UV rays penetrate the skin to different depths and as a result, elicit different biologic effects (see Table 1).5, 8, 9 The skin is composed of three layers including the outer, dead stratum corneum layer; the living epidermis, which is metabolically active and continuously replaces the stratum corneum; and the thick dermis, which is the supporting layer consisting of connective tissue. UVR of approximately 290–320 nm (UVB) penetrates the stratum corneum and upper part of the epidermis, and is sufficiently energetic to cause severe burning (erythema) of the skin, especially in fair-skinned individuals. Chronic exposure to high energy UVB causes mutations in the DNA, leading to skin carcinomas.

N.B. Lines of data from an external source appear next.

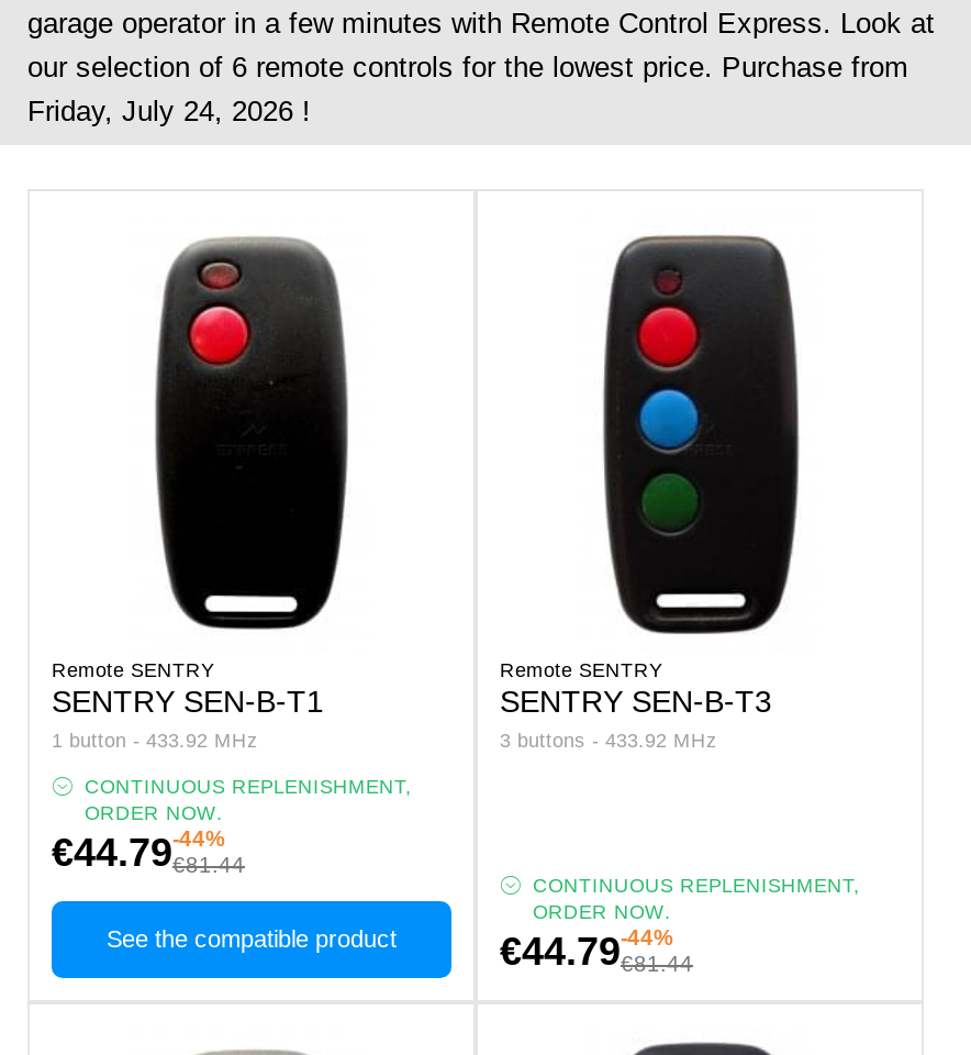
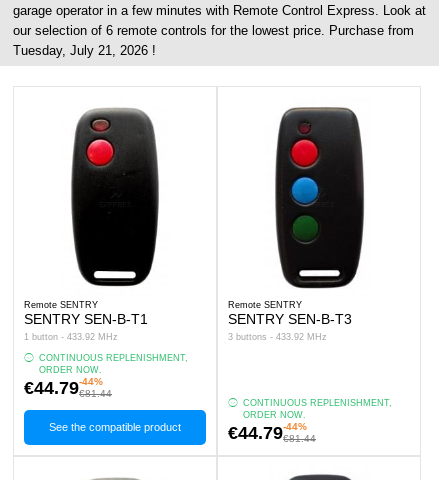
[27,95,311,127] Friday, July 24, 2026 ! -> [13,43,156,58] Tuesday, July 21, 2026 !

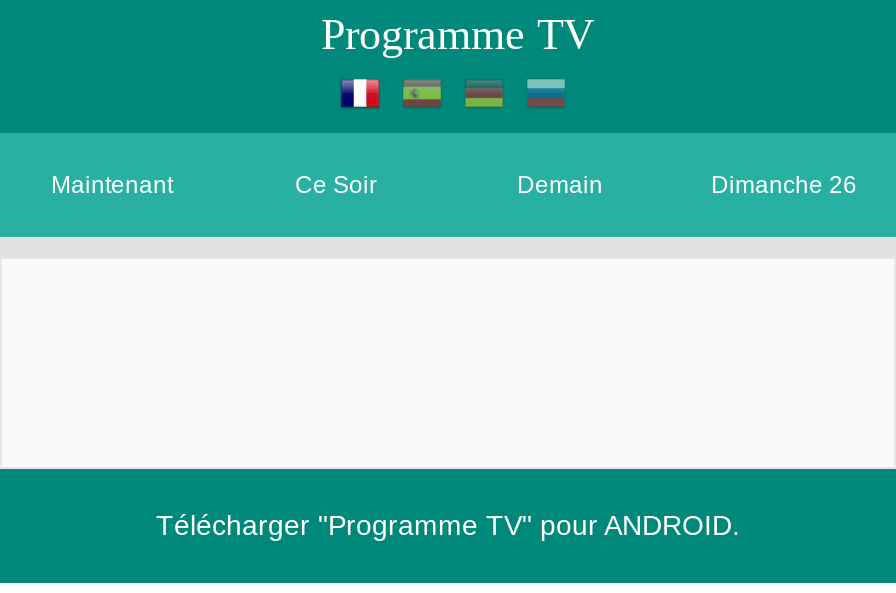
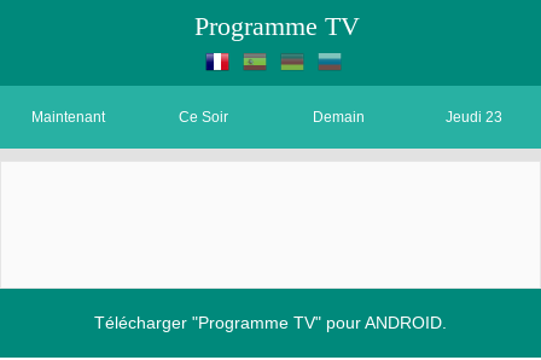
[711,172,857,200] Dimanche 26 -> [445,109,502,126] Jeudi 23

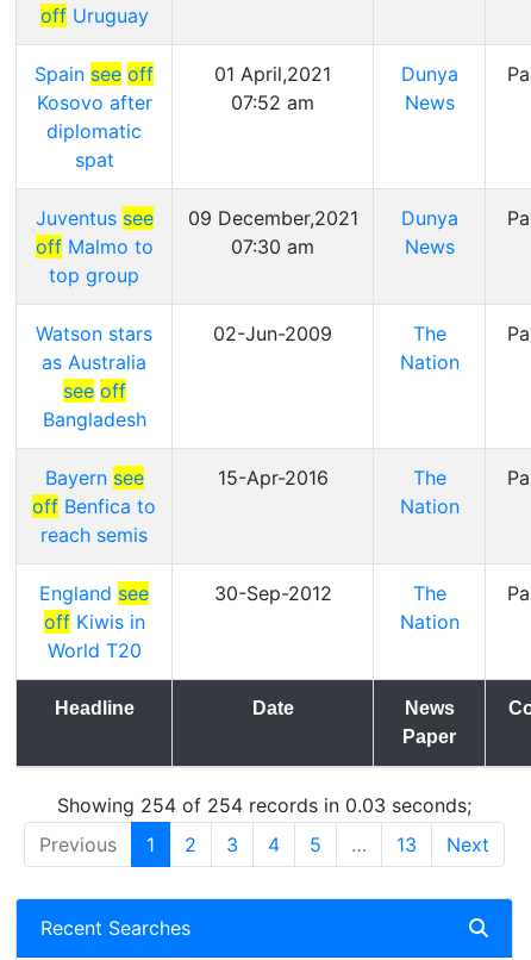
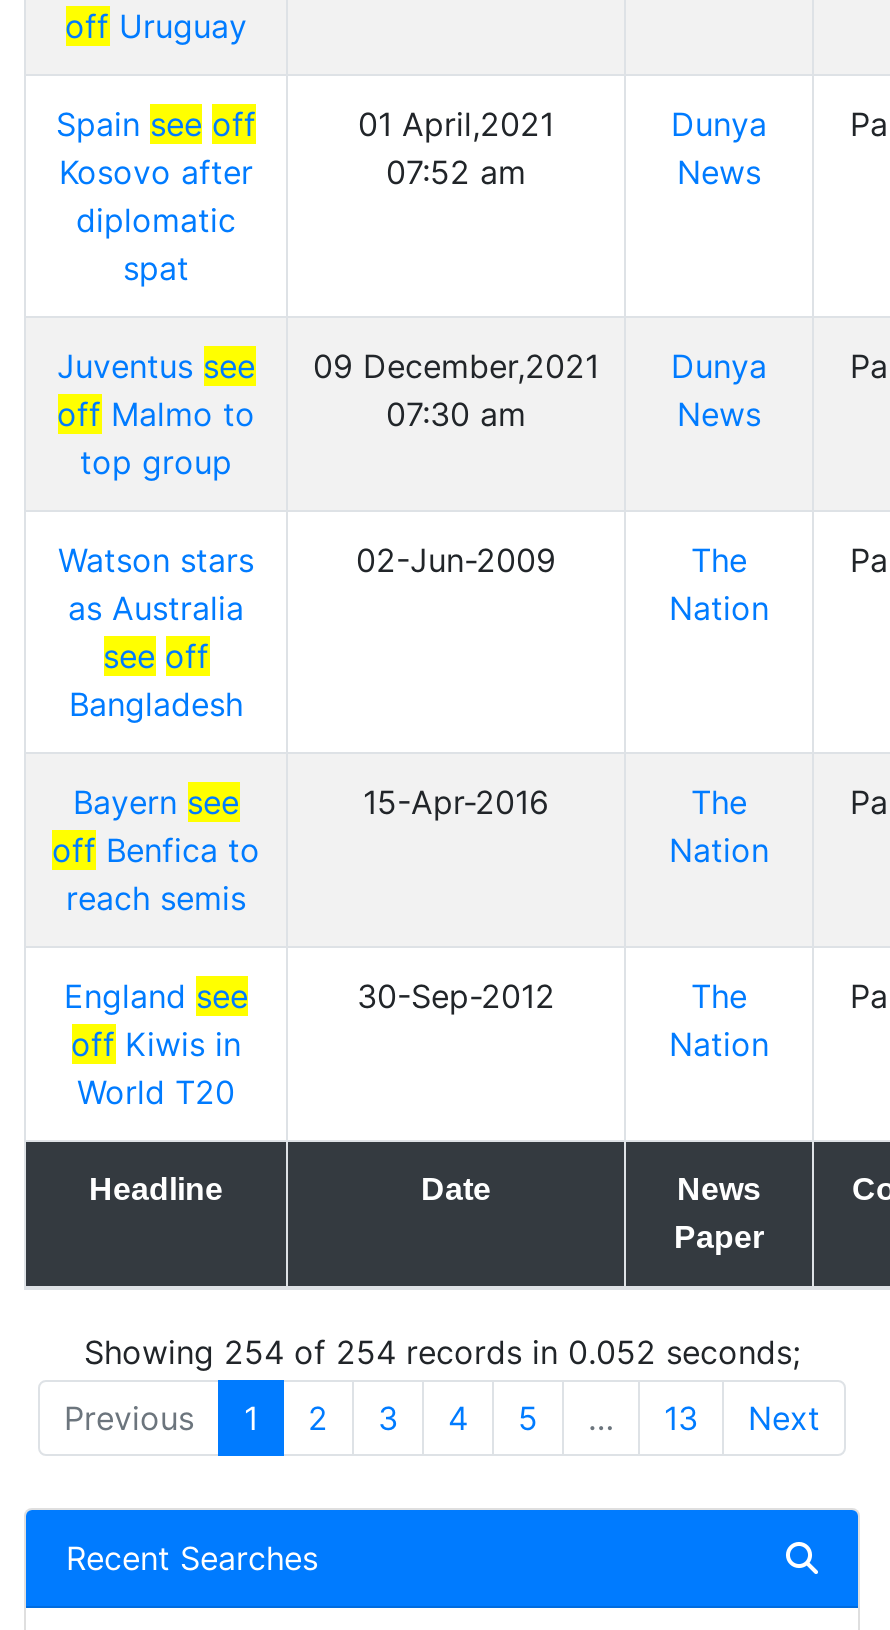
[57,793,471,817] Showing 254 of 254 records in 0.03 seconds; -> [84,1332,800,1372] Showing 254 of 254 records in 0.052 seconds;

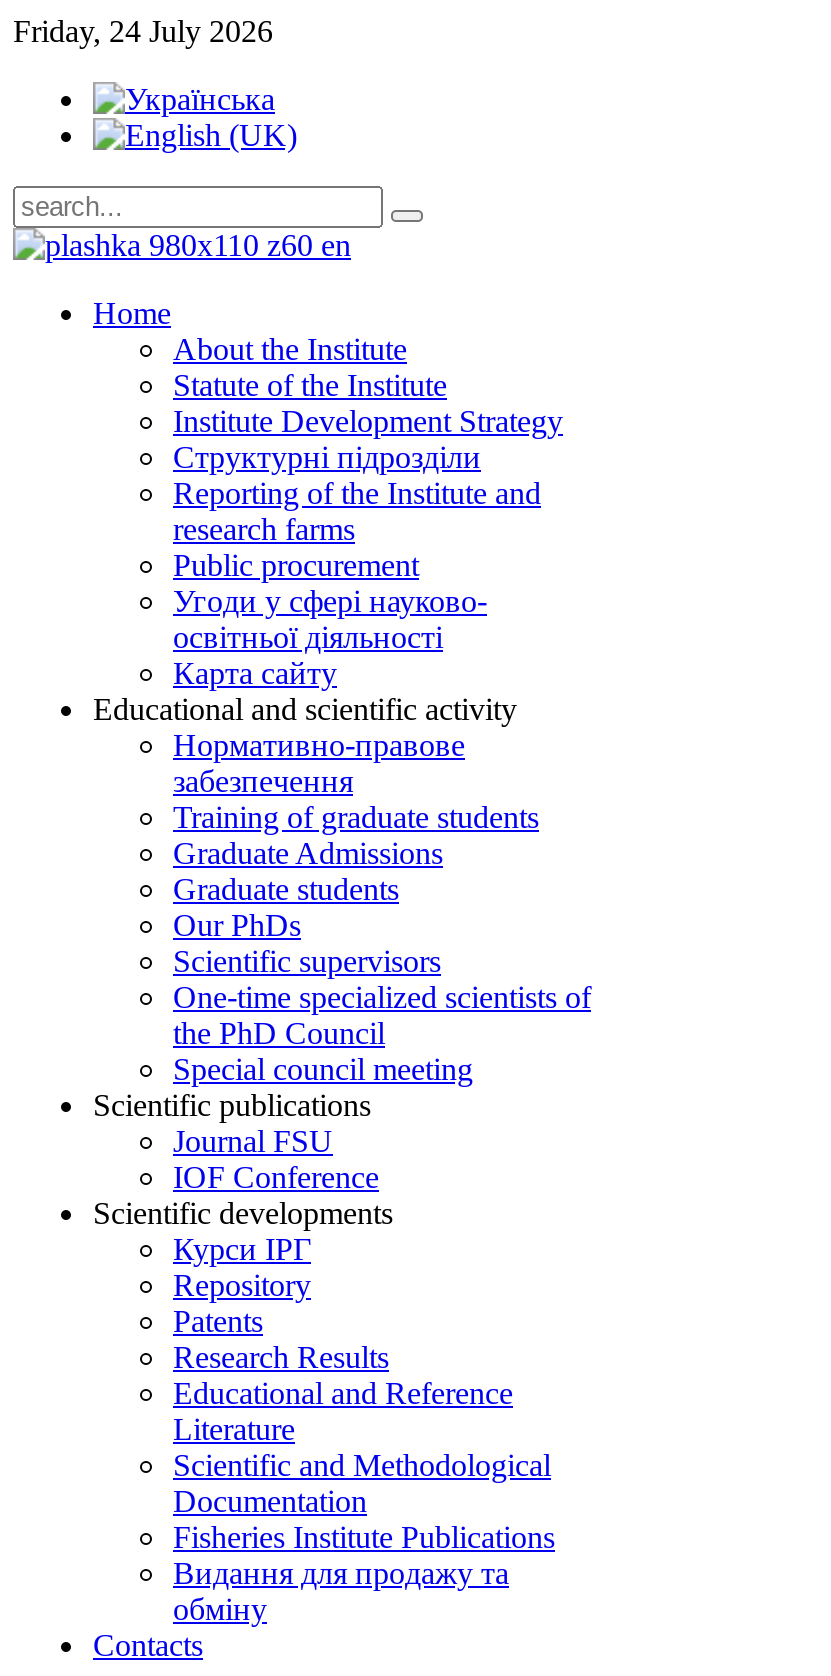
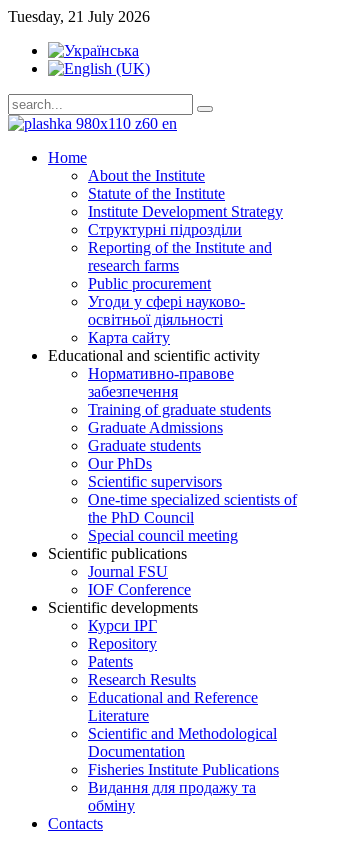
[13,14,273,48] Friday, 24 July 2026 -> [8,8,150,25] Tuesday, 21 July 2026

UVA from 320–400 nm penetrates the epidermis and begins to penetrate the dermis. In the lower epidermis are actively dividing cells such as basal keratinocytes and other immune-modulating cells, i.e., Langerhans or dendritic. These cells are vulnerable to UV, and damage to them causes immunosupression.6, 7 The lower epidermis also contains melanocytes, which generate the melanin pigment responsible for skin color. Exposure to UVA rays will stimulate the formation of melanin, thus producing a tan that protects the skin from immediate sunburn. Although UVA rays are of a lower energy than UVB rays, they can extend into the growing and proliferative basal layers of the epidermis and also into the dermis, contributing to photodamage and photoaging.10–13 They may also potentiate the carcinogenic effects of UVB.4 Thus, UVA and UVB substantially contribute to chronic skin damage, and continued exposure to UVR accelerates aging in skin.10–15

Wrinkling, elastosis and pigment alterations (solar lentigines) are the most common consequences of long-term sun exposure.15–20 In relation, in the last two decades, the pathogenesis of UVR-induced collagen damage has been well understood and characterized.21 For instance, it is known that UVR exposure significantly upregulates the synthesis of several types of collagen-degrading enzymes known as matrix metalloproteinases (MMPs). It also has been shown that chronic UVB irradiation of the dorsal skin in hairless mice forms wrinkles and that chronic UVA irradiation forms mainly sags.22, 23 In other animal models, chronic UVA irradiation increased skin elastase activity and destroyed the three-dimensional structure of dermal elastic fibers, decreasing skin elasticity similarly to UVB irradiation. This action could be blocked by both UVA and UVB sunscreens.24


The studies cited above, among countless others, lead to the conclusion that protective and preventive measures must be taken to guard against the damaging effects of the complete spectrum of UV light on skin. Furthermore, sunburn protection measures should be taken early and continued throughout life so as to prevent the cumulative effects of excessive sun exposure. The best methods of sunburn protection are avoidance during peak hours; protective clothing including hats, sunglasses and light-colored, tightly woven garments; and the use of topical products containing chemical filters (sunscreens) that broadly absorb UVR across the short and long wavelengths.25–40

Sunscreens are designed specifically to interfere with the skin’s normal response to solar radiation. They accomplish this by absorbing, reflecting or scattering UVR. The greatest sunscreen efficacy is achieved by combining active ingredients to provide the widest range of sun protection. These actives act as a series of filters to remove or cancel out the most harmful and damaging rays of the sun. Other characteristics, such as water resistance, contribute to the overall effectiveness of the product and take into account the habits and practices of consumers.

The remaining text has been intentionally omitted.